Default: indices_keys [ ] = 0, 1, …, n_keys − 1
IMSLS_FREQUENCIES, float
frequencies[] (Input)
Array of length n_observations
containing the frequency for each observation in x.
Default: frequencies [ ] = 1
IMSLS_ASCENDING, or
IMSLS_DESCENDING
By default, or if IMSLS_ASCENDING is
specified, the sort is in ascending order. If IMSLS_DESCENDING is
specified, the sort is in descending order.
IMSLS_ACTIVE, or
IMSLS_PASSIVE
By
default, or if IMSLS_ACTIVE is
specified, the sorted matrix is returned in x. If IMSLS_PASSIVE is
specified, x is
unchanged by imsls_f_sort_data
(i.e., x becomes
input only).
IMSLS_PERMUTATION, int
**permutation (Output)
Address of a pointer to an
internally allocated array of length n_observations
specifying the rearrangement (permutation) of the observations (rows).
IMSLS_PERMUTATION_USER, int
permutation[] (Output)
Storage for array permutation is
provided by the user. See IMSLS_PERMUTATION.

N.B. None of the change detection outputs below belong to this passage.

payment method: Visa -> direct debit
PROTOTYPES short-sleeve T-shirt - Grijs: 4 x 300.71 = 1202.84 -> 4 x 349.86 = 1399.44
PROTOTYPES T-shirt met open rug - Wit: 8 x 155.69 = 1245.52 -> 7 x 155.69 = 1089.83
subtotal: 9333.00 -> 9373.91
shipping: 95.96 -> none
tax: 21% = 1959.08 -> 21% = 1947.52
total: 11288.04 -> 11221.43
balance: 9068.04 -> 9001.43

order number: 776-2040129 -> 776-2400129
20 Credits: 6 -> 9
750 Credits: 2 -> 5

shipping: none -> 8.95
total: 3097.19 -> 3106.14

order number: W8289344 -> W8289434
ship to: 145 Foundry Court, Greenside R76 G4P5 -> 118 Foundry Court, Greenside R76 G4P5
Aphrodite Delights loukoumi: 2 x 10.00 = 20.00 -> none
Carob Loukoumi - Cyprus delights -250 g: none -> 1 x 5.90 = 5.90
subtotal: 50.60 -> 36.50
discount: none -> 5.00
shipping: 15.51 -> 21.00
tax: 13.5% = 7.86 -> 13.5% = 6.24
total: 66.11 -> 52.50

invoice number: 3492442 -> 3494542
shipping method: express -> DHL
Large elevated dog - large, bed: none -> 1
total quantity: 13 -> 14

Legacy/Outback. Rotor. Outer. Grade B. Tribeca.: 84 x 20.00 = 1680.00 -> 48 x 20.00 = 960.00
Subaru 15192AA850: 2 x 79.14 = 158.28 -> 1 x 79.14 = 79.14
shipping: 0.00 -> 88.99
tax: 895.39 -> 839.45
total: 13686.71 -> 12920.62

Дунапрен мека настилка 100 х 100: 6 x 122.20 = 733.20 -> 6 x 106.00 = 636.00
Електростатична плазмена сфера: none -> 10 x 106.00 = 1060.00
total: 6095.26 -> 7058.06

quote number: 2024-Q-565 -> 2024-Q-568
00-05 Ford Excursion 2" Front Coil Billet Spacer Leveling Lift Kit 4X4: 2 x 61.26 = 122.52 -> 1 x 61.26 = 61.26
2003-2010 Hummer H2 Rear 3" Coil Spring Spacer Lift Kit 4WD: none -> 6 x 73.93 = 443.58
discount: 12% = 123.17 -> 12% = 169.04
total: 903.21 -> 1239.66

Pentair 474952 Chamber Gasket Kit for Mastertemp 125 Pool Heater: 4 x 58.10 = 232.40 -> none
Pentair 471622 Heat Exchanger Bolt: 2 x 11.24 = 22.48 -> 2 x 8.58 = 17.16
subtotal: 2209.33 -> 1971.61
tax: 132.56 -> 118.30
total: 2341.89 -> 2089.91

IMSLS_TABLE, int **n_values, float **values, float **table
(Output)
Argument n_values is the
address of a pointer to an internally allocated array of length n_keys containing in
its i-th element (i = 0, 1, …, n_keys − 1), the
number of levels or categories of the i-th classification variable
(column).
Argument values is the address of a pointer to an internally allocated array of length n_values [0] + n_values [1] + … + n_values [n_keys − 1] containing the values of the classification variables. The first n_values [0] elements of values contain the values for the first classification variable. The next n_values [1] contain the values for the second variable. The last n_values [n_keys − 1] positions contain the values for the last classification variable.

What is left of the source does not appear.